__TRY IT__. Would you return each entry exactly as written, omitting any pictures?

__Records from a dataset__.

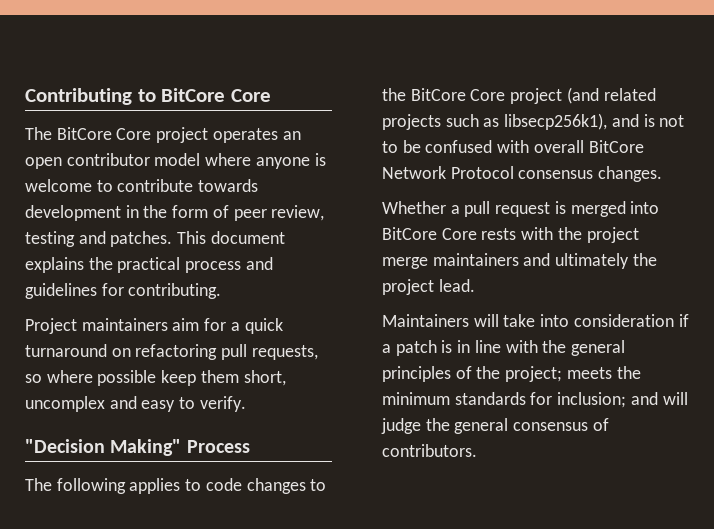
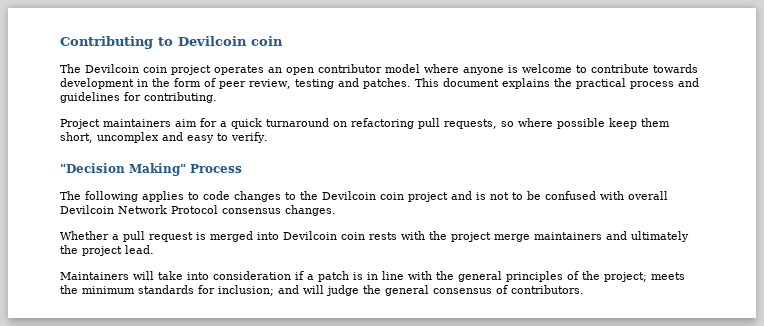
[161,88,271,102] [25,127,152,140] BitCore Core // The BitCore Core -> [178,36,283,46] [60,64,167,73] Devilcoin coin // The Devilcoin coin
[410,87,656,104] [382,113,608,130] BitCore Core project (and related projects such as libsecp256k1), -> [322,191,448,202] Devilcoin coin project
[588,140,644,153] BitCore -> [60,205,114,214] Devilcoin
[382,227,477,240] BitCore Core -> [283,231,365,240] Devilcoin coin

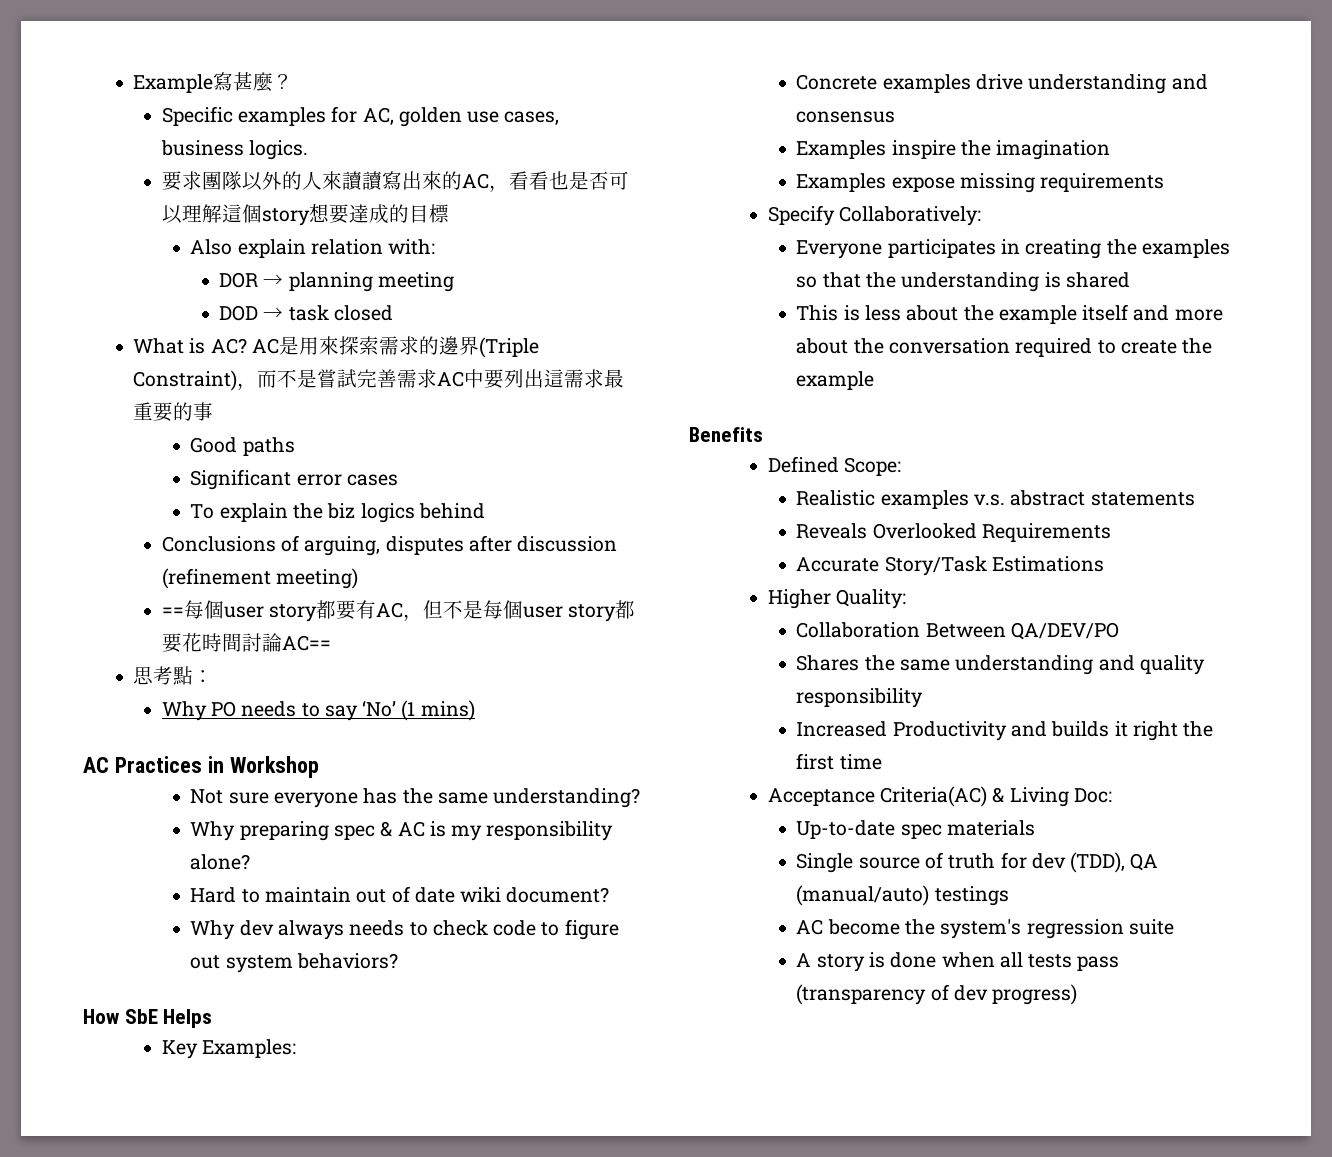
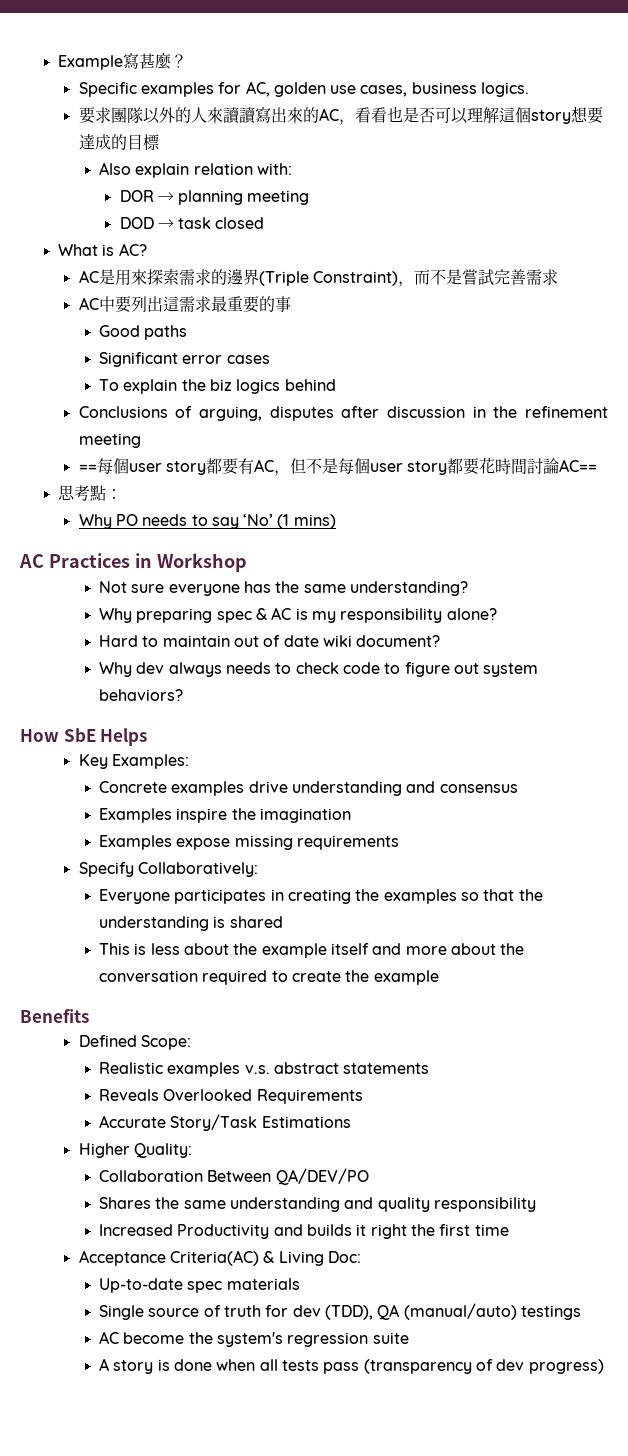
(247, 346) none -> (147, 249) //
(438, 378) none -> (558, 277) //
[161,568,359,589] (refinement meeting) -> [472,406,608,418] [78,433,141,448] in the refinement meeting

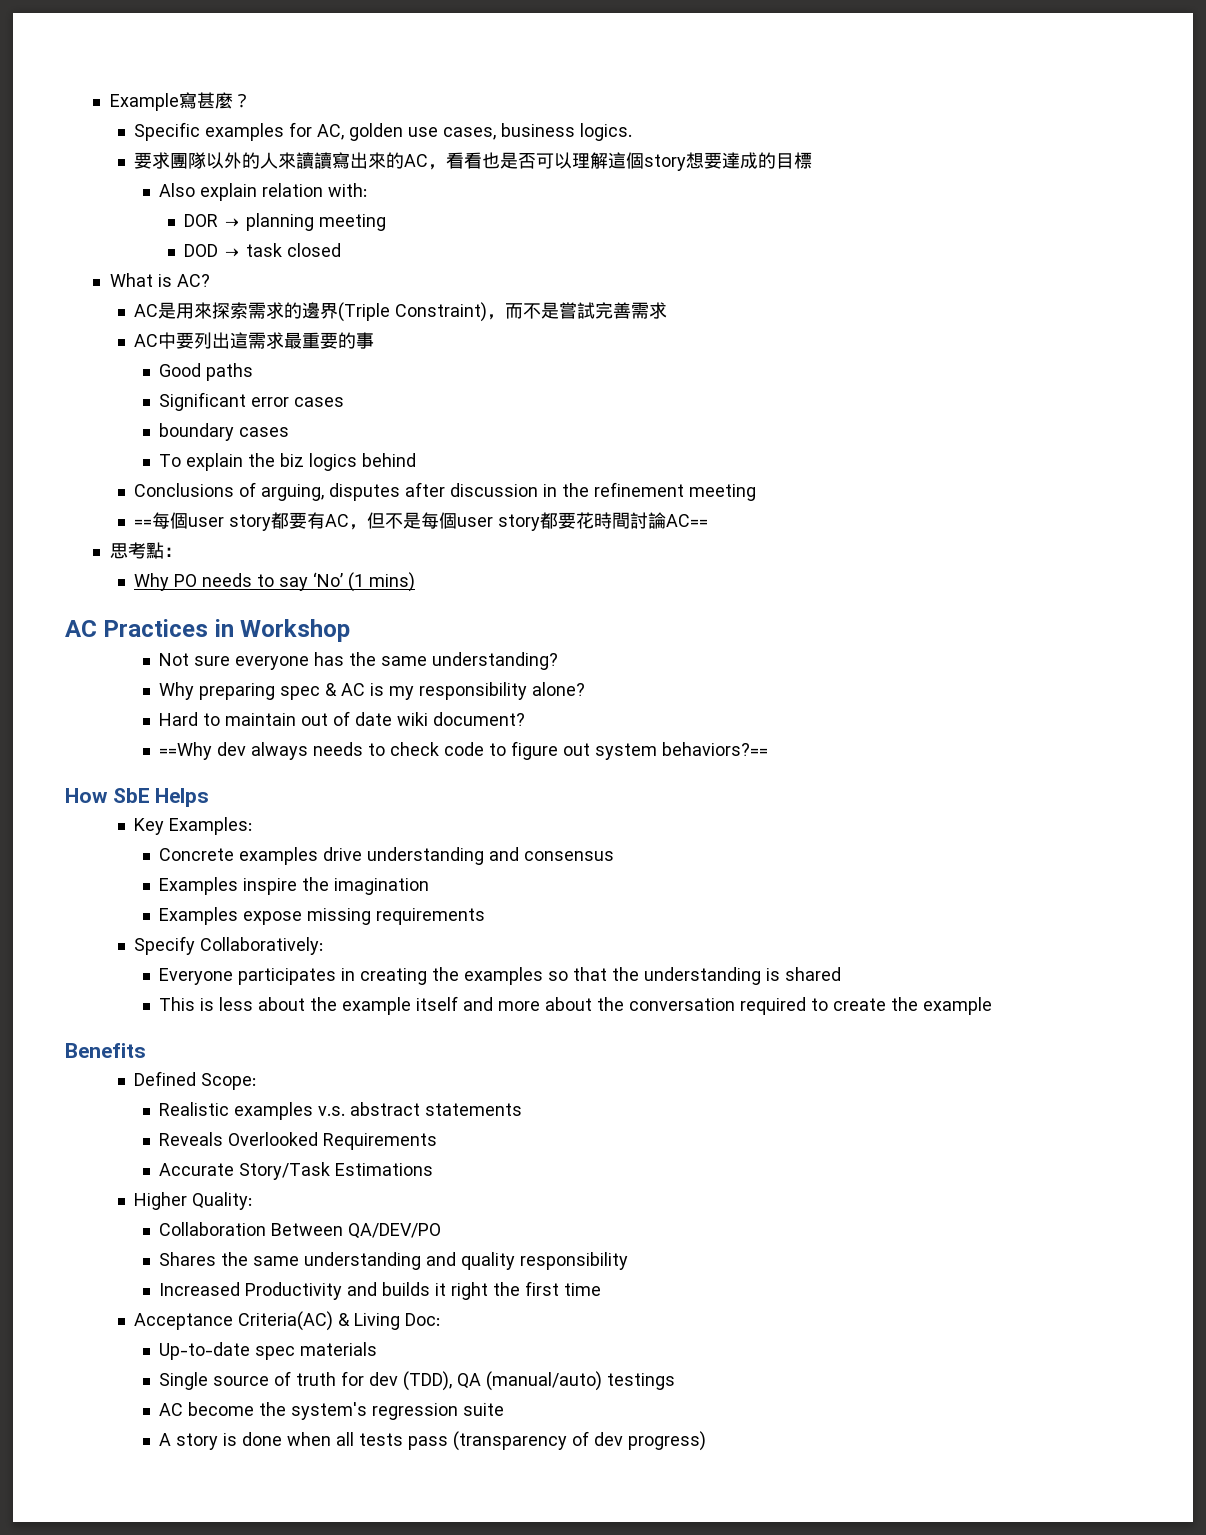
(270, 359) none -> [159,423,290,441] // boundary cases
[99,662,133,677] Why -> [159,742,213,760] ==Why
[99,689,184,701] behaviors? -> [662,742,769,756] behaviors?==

__EXERCISE RESULT__.
[161,88,271,102] [25,127,152,140] BitCore Core // The BitCore Core -> [178,36,283,46] [60,64,167,73] Devilcoin coin // The Devilcoin coin
[410,87,656,104] [382,113,608,130] BitCore Core project (and related projects such as libsecp256k1), -> [322,191,448,202] Devilcoin coin project
[588,140,644,153] BitCore -> [60,205,114,214] Devilcoin
[382,227,477,240] BitCore Core -> [283,231,365,240] Devilcoin coin

(247, 346) none -> (147, 249) //
(438, 378) none -> (558, 277) //
[161,568,359,589] (refinement meeting) -> [472,406,608,418] [78,433,141,448] in the refinement meeting

(270, 359) none -> [159,423,290,441] // boundary cases
[99,662,133,677] Why -> [159,742,213,760] ==Why
[99,689,184,701] behaviors? -> [662,742,769,756] behaviors?==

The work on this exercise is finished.